*ASSIGNED TASK:*
Without including the images, transcribe each record precisely as it appears below.

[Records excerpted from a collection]
....................
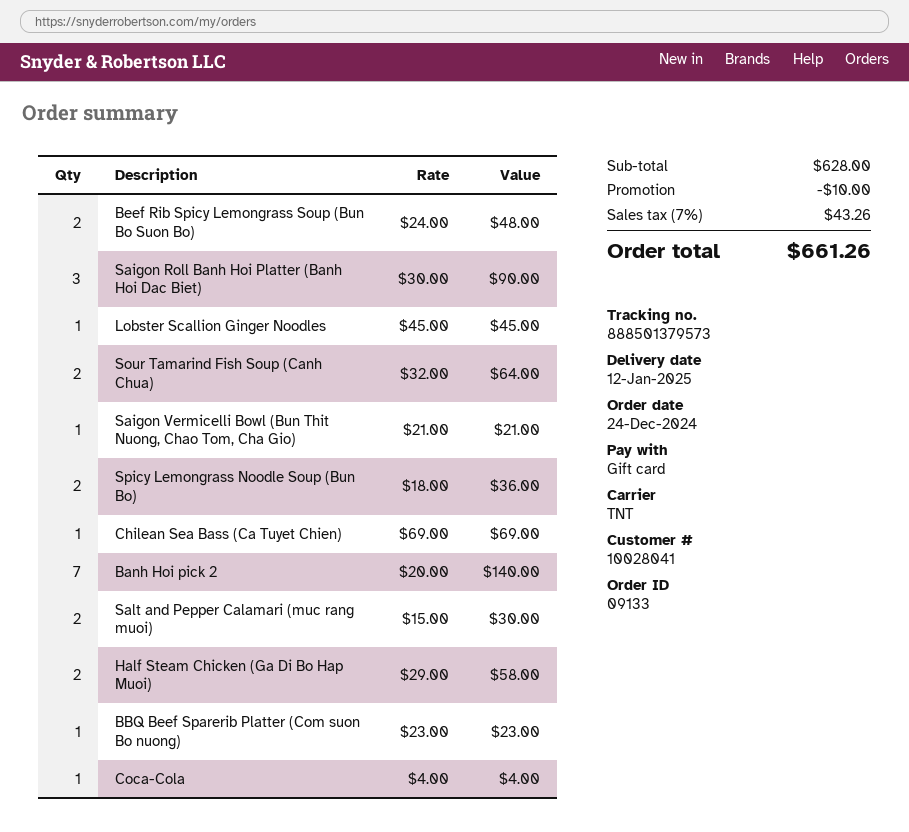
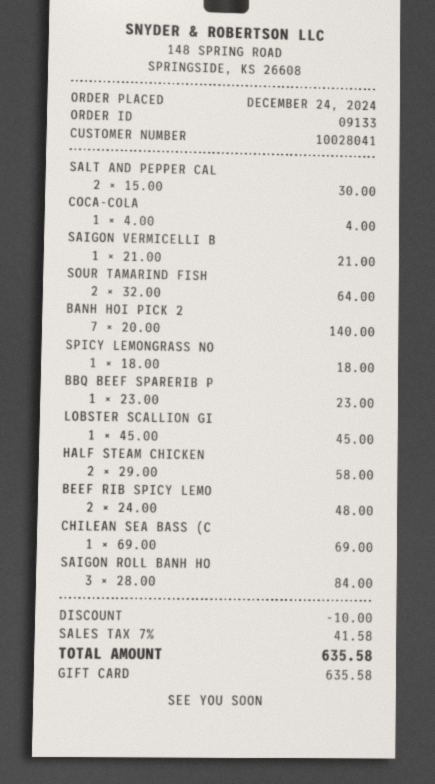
Saigon Roll Banh Hoi Platter (Banh Hoi Dac Biet): 3 x 30.00 = 90.00 -> 3 x 28.00 = 84.00
Spicy Lemongrass Noodle Soup (Bun Bo): 2 x 18.00 = 36.00 -> 1 x 18.00 = 18.00
tax: 7% = 43.26 -> 7% = 41.58
total: 661.26 -> 635.58

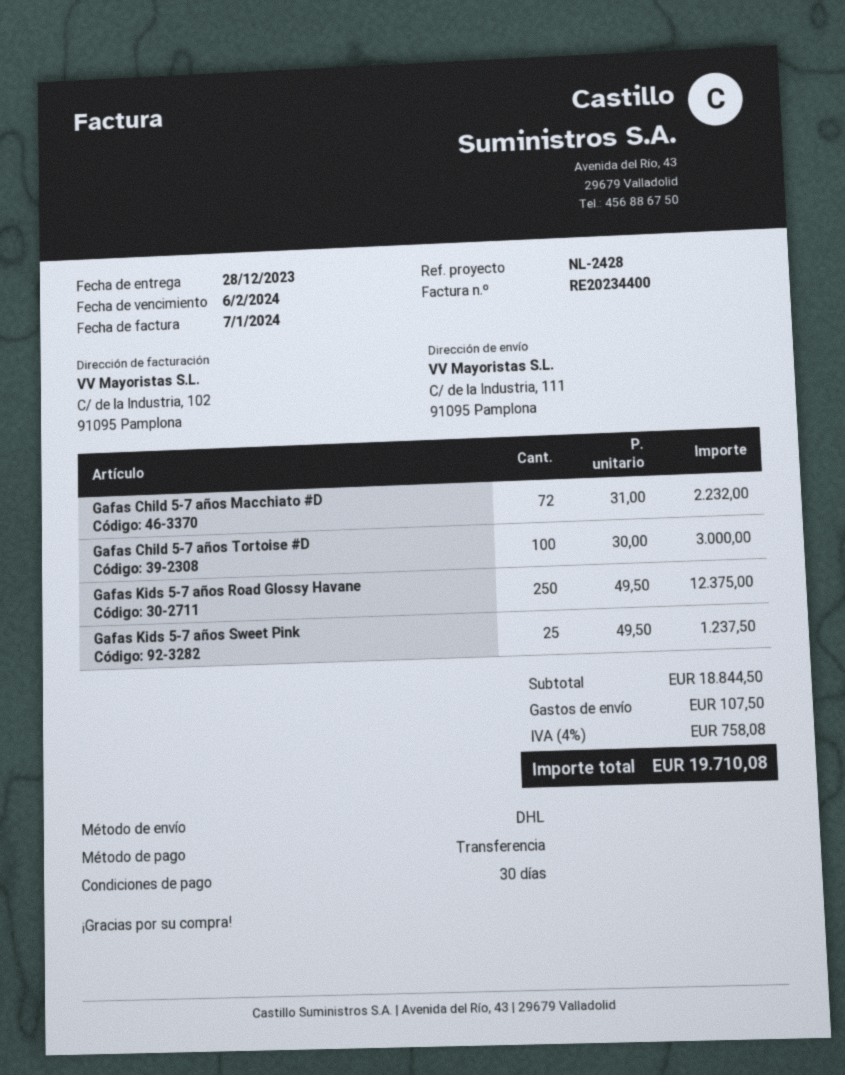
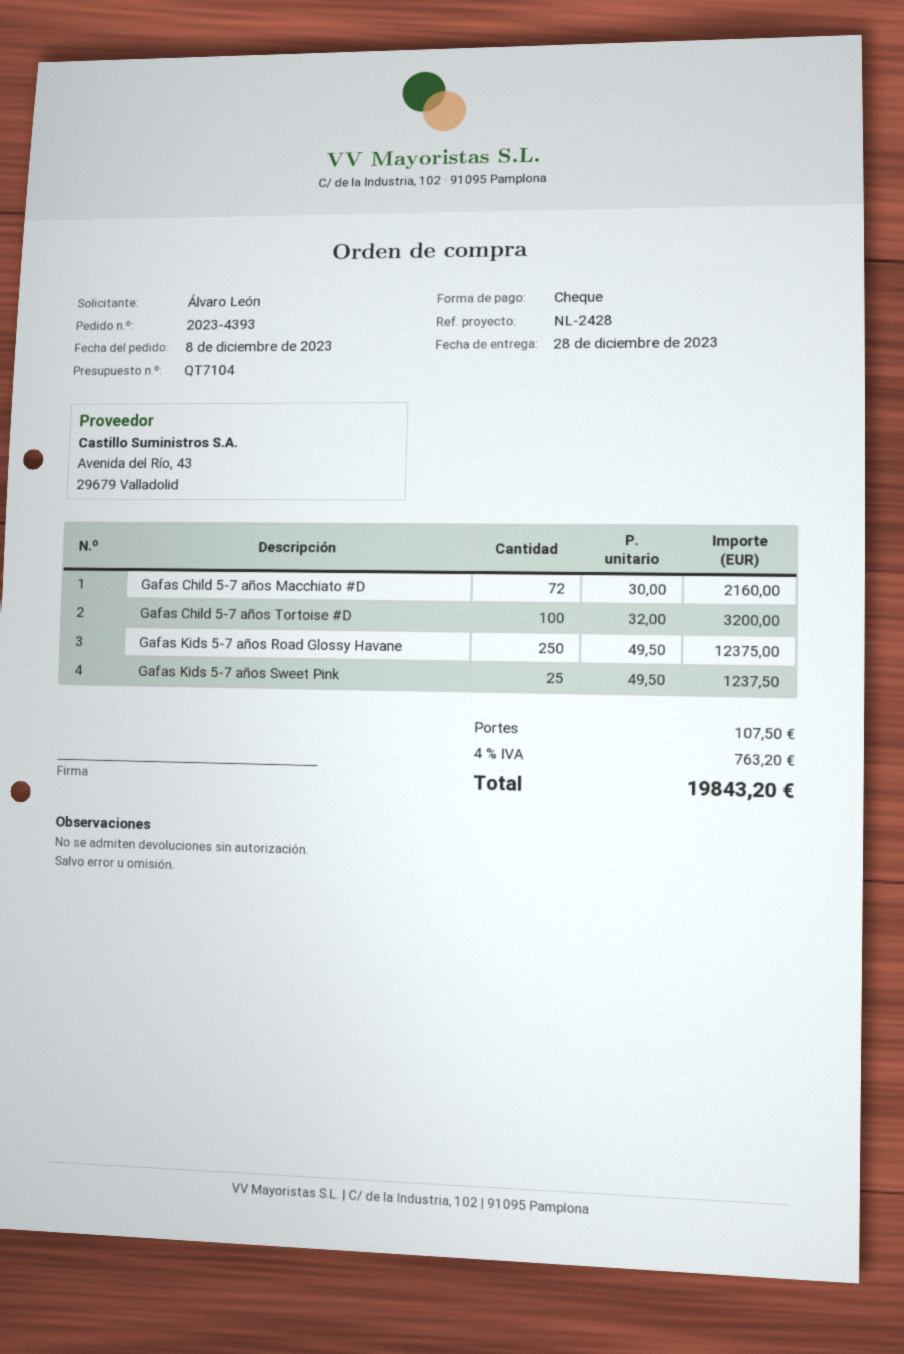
payment method: bank transfer -> cheque
Gafas Child 5-7 años Macchiato #D: 72 x 31.00 = 2232.00 -> 72 x 30.00 = 2160.00
Gafas Child 5-7 años Tortoise #D: 100 x 30.00 = 3000.00 -> 100 x 32.00 = 3200.00
tax: 4% = 758.08 -> 4% = 763.20
total: 19710.08 -> 19843.20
....................
*FINISHED EXERCISE:*
Saigon Roll Banh Hoi Platter (Banh Hoi Dac Biet): 3 x 30.00 = 90.00 -> 3 x 28.00 = 84.00
Spicy Lemongrass Noodle Soup (Bun Bo): 2 x 18.00 = 36.00 -> 1 x 18.00 = 18.00
tax: 7% = 43.26 -> 7% = 41.58
total: 661.26 -> 635.58

payment method: bank transfer -> cheque
Gafas Child 5-7 años Macchiato #D: 72 x 31.00 = 2232.00 -> 72 x 30.00 = 2160.00
Gafas Child 5-7 años Tortoise #D: 100 x 30.00 = 3000.00 -> 100 x 32.00 = 3200.00
tax: 4% = 758.08 -> 4% = 763.20
total: 19710.08 -> 19843.20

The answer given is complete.